Thursday, July 25, 2013

What can accelerate from 0- 60 mph in less than 3 seconds?

Cheetah's are my favorite wild animal, so this article about why they abandon their failed chases so quickly (relative to other Big Cats) caught my eye.  Apparently, for the last 35 years or so, researchers have believed that cheetah's heat-up rapidly during their incredible acceleration in the hunt and, as a consequence, are prone to over-heating.  However, recent advances in tracking technology and increased scrutiny have determined that view is incorrect.  Why? Because it's been well established that a cheetah's body temperature tends to rise higher and faster after a successful hunt than after a failed hunt.

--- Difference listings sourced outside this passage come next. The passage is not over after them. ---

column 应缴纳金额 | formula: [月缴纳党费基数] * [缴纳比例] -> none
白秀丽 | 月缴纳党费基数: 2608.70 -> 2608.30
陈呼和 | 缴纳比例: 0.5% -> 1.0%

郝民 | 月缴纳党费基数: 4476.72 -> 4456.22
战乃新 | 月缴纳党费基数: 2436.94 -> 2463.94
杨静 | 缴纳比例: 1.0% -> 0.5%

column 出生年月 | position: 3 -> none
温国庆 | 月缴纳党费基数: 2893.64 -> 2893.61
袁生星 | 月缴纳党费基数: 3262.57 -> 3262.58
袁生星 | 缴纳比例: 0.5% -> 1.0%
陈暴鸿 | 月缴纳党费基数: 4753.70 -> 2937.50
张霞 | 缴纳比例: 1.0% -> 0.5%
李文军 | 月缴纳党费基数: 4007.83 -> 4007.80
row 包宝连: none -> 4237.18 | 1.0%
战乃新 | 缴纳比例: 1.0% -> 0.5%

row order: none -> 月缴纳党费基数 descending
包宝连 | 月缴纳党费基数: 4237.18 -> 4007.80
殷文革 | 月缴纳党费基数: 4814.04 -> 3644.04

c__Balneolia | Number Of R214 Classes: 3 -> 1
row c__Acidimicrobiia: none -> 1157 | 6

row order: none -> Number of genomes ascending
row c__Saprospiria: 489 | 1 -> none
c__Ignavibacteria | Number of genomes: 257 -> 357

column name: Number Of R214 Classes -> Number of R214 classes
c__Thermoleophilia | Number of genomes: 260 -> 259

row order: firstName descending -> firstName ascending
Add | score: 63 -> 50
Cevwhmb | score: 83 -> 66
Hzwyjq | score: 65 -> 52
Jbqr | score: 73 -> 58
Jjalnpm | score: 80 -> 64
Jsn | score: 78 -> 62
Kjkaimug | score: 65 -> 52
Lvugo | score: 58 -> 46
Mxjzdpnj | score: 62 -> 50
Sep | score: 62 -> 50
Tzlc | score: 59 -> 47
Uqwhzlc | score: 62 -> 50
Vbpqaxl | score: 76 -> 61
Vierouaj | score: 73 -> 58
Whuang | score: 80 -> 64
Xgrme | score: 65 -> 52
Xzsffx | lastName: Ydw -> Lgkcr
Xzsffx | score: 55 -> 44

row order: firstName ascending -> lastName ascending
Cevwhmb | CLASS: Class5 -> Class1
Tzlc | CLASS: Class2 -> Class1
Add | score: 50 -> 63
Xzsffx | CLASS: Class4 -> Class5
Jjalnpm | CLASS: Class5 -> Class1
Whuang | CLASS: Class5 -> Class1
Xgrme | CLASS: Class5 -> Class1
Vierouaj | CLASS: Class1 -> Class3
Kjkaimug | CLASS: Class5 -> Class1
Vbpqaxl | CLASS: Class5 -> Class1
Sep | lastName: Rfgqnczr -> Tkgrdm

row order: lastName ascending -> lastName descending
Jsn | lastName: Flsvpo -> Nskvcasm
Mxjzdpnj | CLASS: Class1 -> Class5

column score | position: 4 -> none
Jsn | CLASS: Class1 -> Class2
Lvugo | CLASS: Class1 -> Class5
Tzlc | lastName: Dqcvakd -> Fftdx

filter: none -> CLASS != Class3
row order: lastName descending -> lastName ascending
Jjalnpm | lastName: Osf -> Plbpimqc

Ok then, so what's the reason? The leading candidate is stress due to the fear of nearby predators that threaten the cheetah's kill.  From a fascinating article at National Geographic (HT: RCS):
Previous studies have seen increases in the body temperatures of deer and impala when they are exhibiting fear. So a similar stress response in cheetahs could help explain why there's a greater increase in body temperature after successful hunts versus unsuccessful ones, Hetem said.
This is further supported by the fact that one of the study cheetahs got a thorn lodged in a paw one day and did not participate in a hunt at all—his sister made the kill. But the male did share in her spoils. "He shows the same body temperature pattern that she does," said Hetem. "The rise in temperature happened when he got to the prey item."